§ EXERCISE REQUIREMENTS
Scan the data below for lines holding the word "size", and copy each line found.

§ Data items
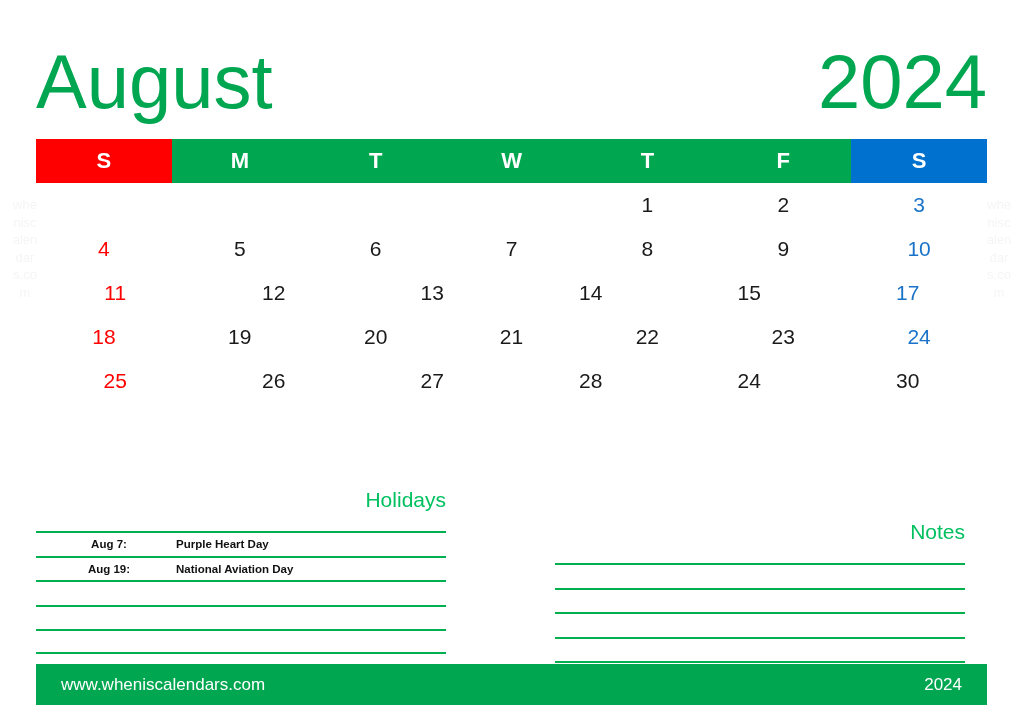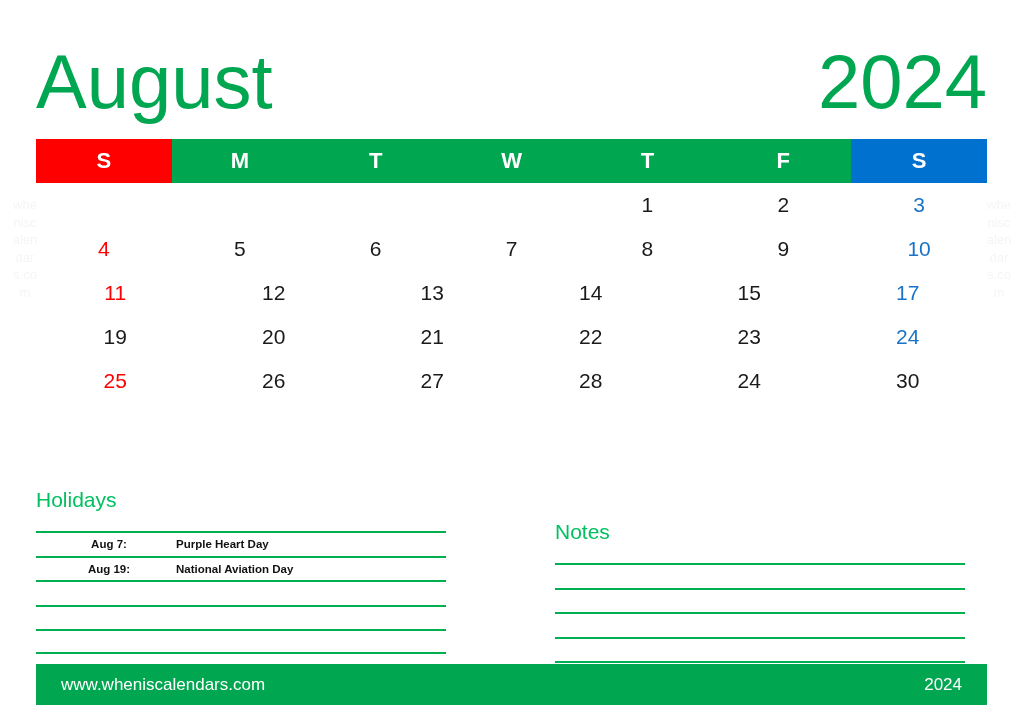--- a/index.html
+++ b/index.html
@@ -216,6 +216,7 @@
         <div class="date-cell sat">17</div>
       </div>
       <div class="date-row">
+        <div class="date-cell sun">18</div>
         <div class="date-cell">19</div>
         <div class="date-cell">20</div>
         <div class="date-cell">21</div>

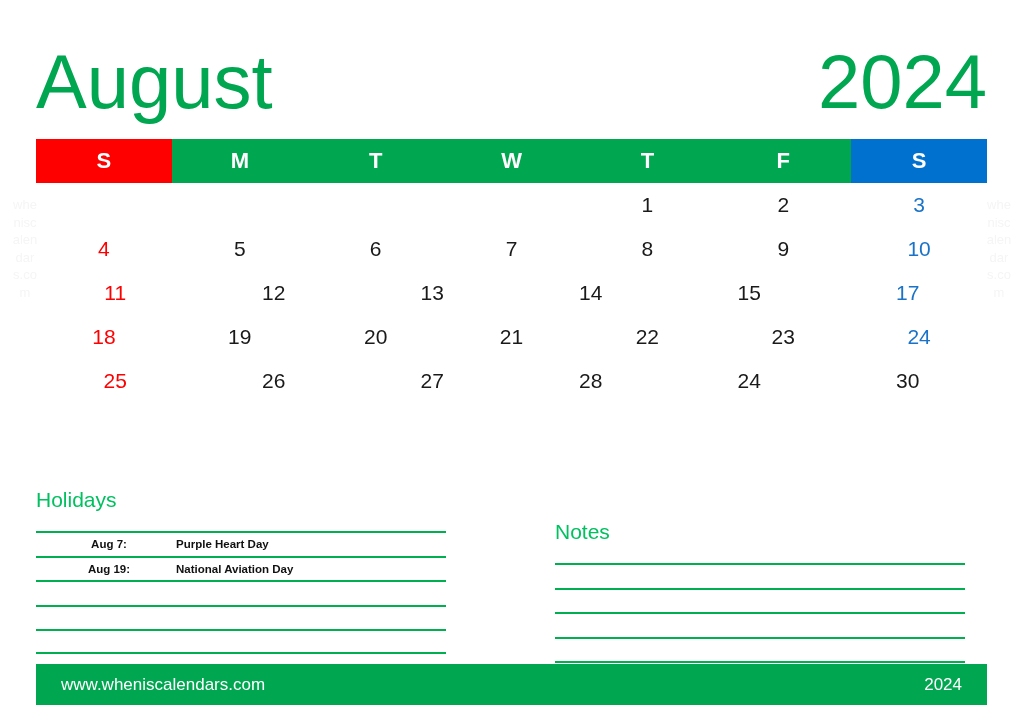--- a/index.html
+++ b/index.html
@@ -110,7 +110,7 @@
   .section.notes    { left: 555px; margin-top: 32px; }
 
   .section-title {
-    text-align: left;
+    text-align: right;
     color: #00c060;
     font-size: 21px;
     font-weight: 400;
==
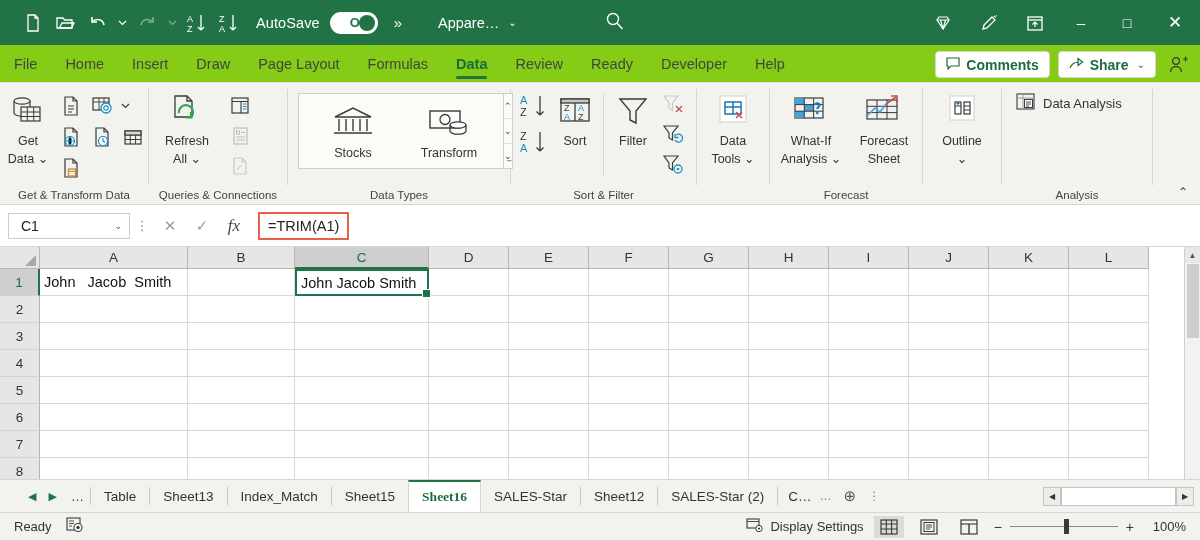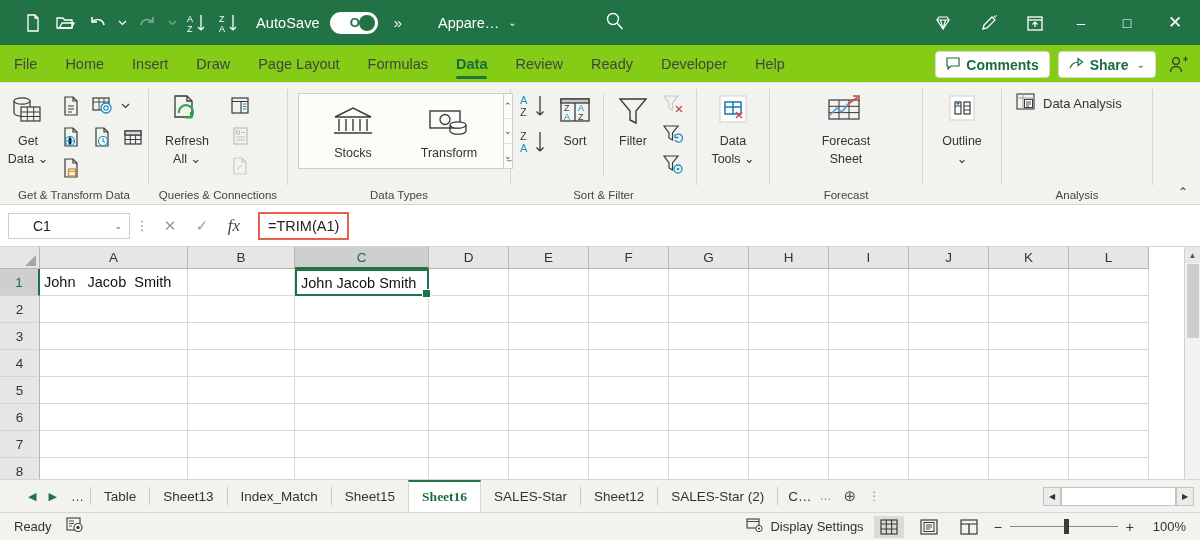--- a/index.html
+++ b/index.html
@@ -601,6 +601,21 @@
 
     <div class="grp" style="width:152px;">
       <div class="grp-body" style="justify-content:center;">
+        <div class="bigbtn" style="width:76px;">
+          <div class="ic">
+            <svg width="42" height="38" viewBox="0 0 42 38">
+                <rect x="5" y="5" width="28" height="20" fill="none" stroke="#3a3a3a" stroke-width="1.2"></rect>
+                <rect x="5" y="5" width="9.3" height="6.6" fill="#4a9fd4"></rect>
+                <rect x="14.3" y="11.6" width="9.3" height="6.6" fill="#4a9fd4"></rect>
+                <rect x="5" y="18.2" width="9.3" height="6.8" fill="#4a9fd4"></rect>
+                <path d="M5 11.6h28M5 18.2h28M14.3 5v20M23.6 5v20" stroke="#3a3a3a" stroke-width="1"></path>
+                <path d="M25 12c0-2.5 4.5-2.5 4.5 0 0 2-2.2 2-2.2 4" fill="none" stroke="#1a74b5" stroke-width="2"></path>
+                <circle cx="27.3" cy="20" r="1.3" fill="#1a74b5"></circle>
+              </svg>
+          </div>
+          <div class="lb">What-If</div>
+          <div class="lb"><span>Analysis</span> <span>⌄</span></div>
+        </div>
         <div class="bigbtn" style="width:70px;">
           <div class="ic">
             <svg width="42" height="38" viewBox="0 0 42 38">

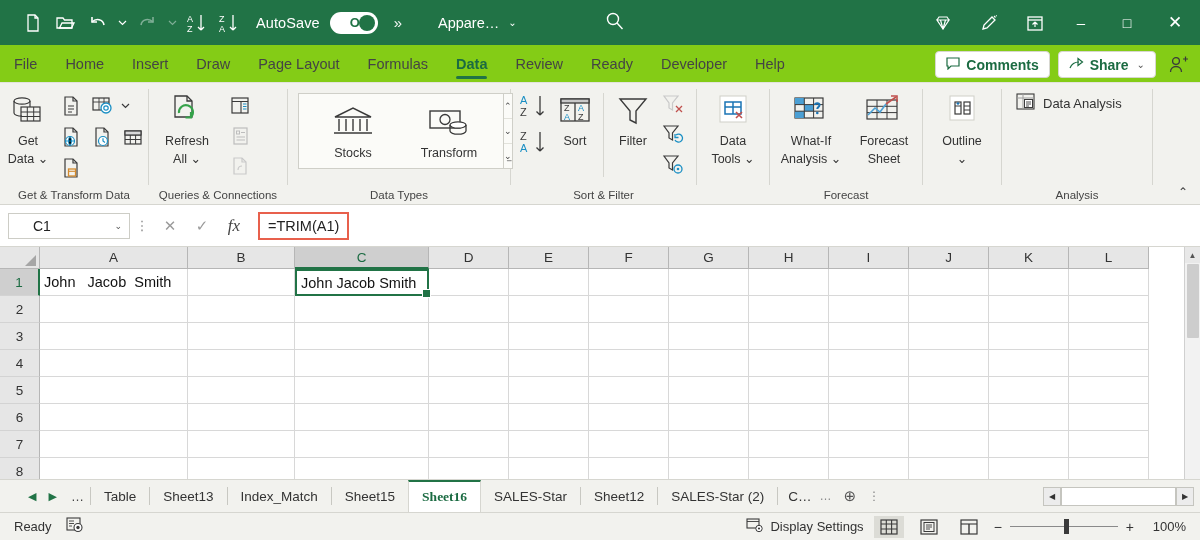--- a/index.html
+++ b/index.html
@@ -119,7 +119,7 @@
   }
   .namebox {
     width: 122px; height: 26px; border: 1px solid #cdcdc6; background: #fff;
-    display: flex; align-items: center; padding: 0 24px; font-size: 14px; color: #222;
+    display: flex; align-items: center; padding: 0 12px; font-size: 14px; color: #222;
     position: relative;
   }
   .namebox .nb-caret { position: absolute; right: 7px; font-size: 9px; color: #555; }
==
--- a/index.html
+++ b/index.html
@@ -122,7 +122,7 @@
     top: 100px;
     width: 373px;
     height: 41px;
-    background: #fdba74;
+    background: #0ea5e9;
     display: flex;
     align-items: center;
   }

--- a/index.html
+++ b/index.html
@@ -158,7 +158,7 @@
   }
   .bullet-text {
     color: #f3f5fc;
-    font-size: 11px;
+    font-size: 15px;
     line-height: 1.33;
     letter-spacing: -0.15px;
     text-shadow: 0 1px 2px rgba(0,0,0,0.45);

§ RESPONSE BELOW
     font-size: 21px;
-    display: flex; align-items: center; padding: 0 24px; font-size: 14px; color: #222;
+    display: flex; align-items: center; padding: 0 12px; font-size: 14px; color: #222;
   .namebox .nb-caret { position: absolute; right: 7px; font-size: 9px; color: #555; }
-    font-size: 11px;
+    font-size: 15px;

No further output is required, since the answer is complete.